GLOBAL ECONOMY SOARING: U.S. Economy Boosts Growth Forecast, But Fed’s High Rates Pose Threats

Washington, D.C. – The global economy is showing signs of improvement as the year progresses, with the United States playing a significant role in driving growth, according to the latest forecast from the World Bank. The forecast released on Tuesday projects global growth to reach 2.6 percent this year, up from a previous estimate of 2.4 percent in January, with the U.S. economy expected to grow at a rate of 2.5 percent.

The World Bank attributes the positive outlook to the resilience of the U.S. economy and its role in stabilizing the global economic landscape. Despite facing challenges such as high interest rates and ongoing conflicts in regions like Ukraine and the Middle East, the U.S. has managed to outperform expectations by adding 272,000 jobs in May, exceeding analysts’ projections.

While the global economic recovery is progressing, it is still below pre-pandemic levels, with three out of four developing countries expected to experience slower growth than initially anticipated. This slow pace of growth poses challenges for narrowing the income gap between developing and developed nations.

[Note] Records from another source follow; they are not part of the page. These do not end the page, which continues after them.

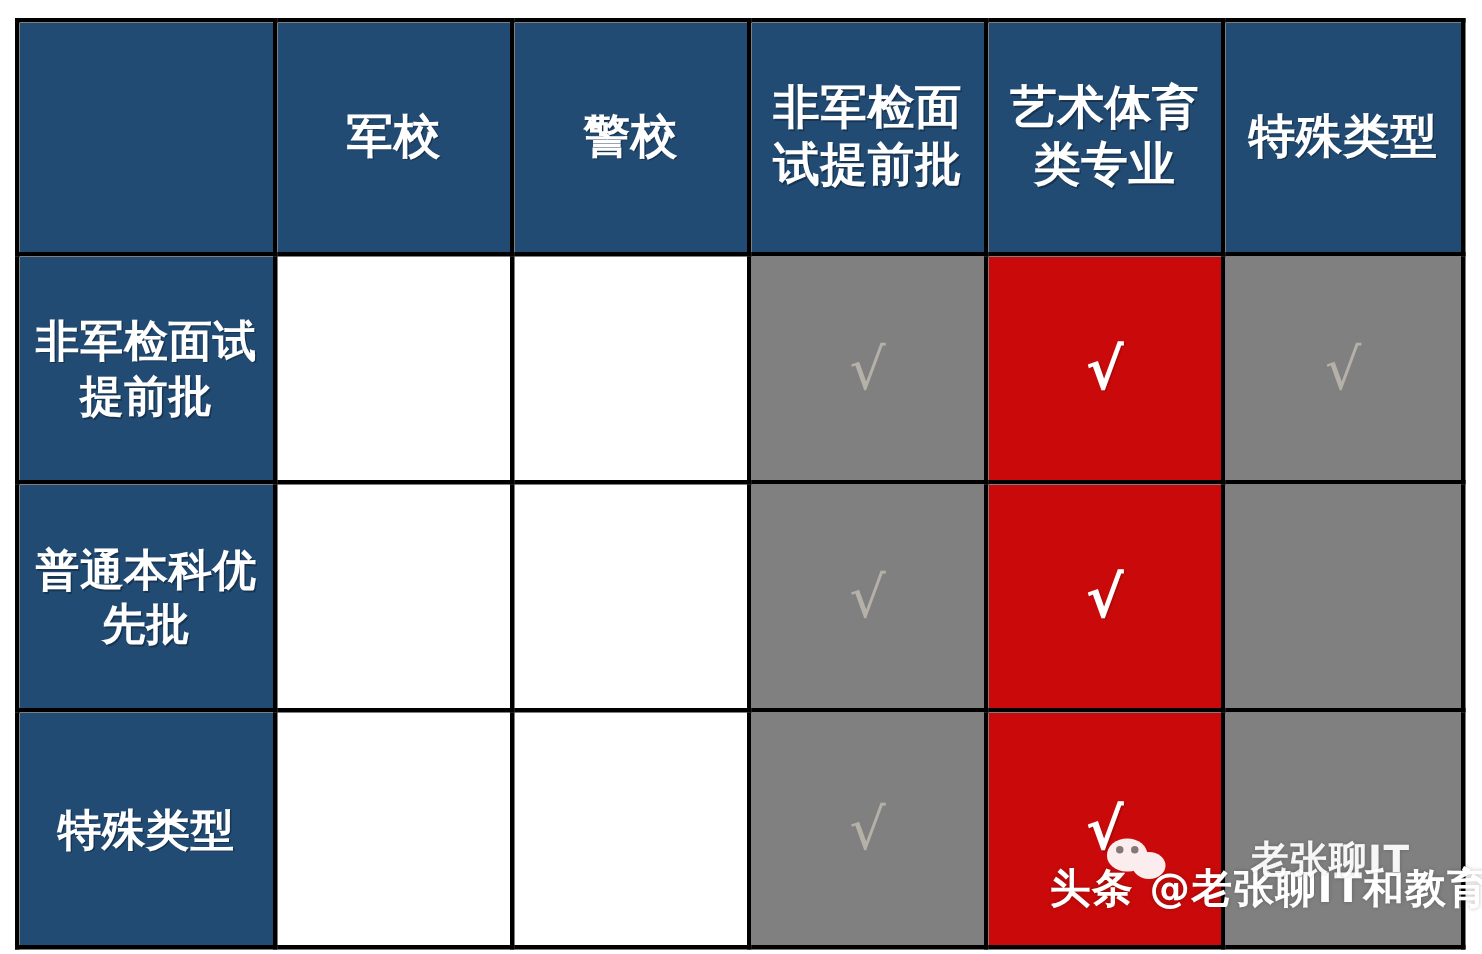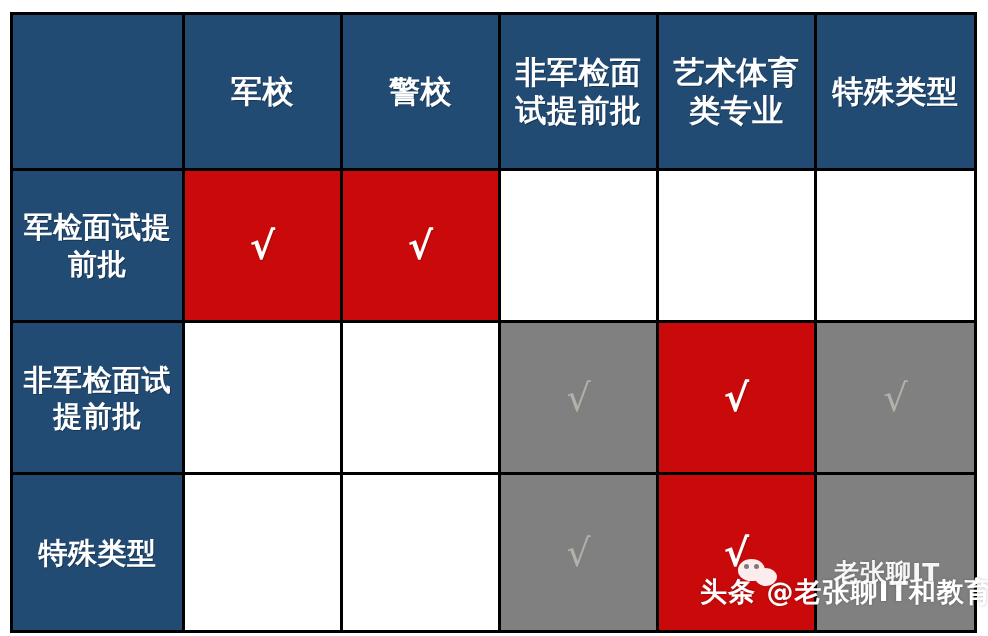--- a/index.html
+++ b/index.html
@@ -212,40 +212,20 @@
           <span class="hdr-text">艺术体育类专业</span>
         </th>
         <th class="hdr">
           <span class="hdr-text">特殊类型</span>
         </th>
       </tr>
     </thead>
 
     <tbody>
 
-      <tr class="body-row">
-        <td class="rowlabel">
-          <span class="rowlabel-text">军检面试提前批</span>
-        </td>
-        <td class="cell-red">
-          <span class="check check-strong">√</span>
-        </td>
-        <td class="cell-red">
-          <span class="check check-strong">√</span>
-        </td>
-        <td class="cell-empty">
-          <span class="check check-hidden"></span>
-        </td>
-        <td class="cell-empty">
-          <span class="check check-hidden"></span>
-        </td>
-        <td class="cell-empty">
-          <span class="check check-hidden"></span>
-        </td>
-      </tr>
 
       <tr class="body-row">
         <td class="rowlabel">
           <span class="rowlabel-text">非军检面试提前批</span>
         </td>
         <td class="cell-empty">
           <span class="check check-hidden"></span>
         </td>
         <td class="cell-empty">
           <span class="check check-hidden"></span>
@@ -254,20 +234,40 @@
           <span class="check check-faint">√</span>
         </td>
         <td class="cell-red">
           <span class="check check-strong">√</span>
         </td>
         <td class="cell-gray">
           <span class="check check-faint">√</span>
         </td>
       </tr>
 
+      <tr class="body-row">
+        <td class="rowlabel">
+          <span class="rowlabel-text">普通本科优先批</span>
+        </td>
+        <td class="cell-empty">
+          <span class="check check-hidden"></span>
+        </td>
+        <td class="cell-empty">
+          <span class="check check-hidden"></span>
+        </td>
+        <td class="cell-gray">
+          <span class="check check-faint">√</span>
+        </td>
+        <td class="cell-red">
+          <span class="check check-strong">√</span>
+        </td>
+        <td class="cell-gray">
+          <span class="check check-hidden"></span>
+        </td>
+      </tr>
 
       <tr class="body-row tall">
         <td class="rowlabel">
           <span class="rowlabel-text">特殊类型</span>
         </td>
         <td class="cell-empty">
           <span class="check check-hidden"></span>
         </td>
         <td class="cell-empty">
           <span class="check check-hidden"></span>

Central banks, including the Federal Reserve, are likely to proceed cautiously in reversing the interest rate increases of the past two years. This approach could result in global interest rates remaining elevated, averaging around 4 percent in the next two years, which is double the average seen in the two decades before the pandemic.

The World Bank also highlights concerns about rising global trade restrictions, with trading nations implementing more barriers to merchandise and services trade. The surge in protectionist measures could hamper global trade flows, further slowing down the already modest pace of economic growth.

Amid these developments, developing countries that are at higher risk of debt crises could face additional challenges if interest rates remain high for an extended period. These countries, which borrowed heavily to manage pandemic-related impacts and rising costs following geopolitical tensions, may find it difficult to secure debt relief and capitalize on potential trade opportunities in a protectionist environment.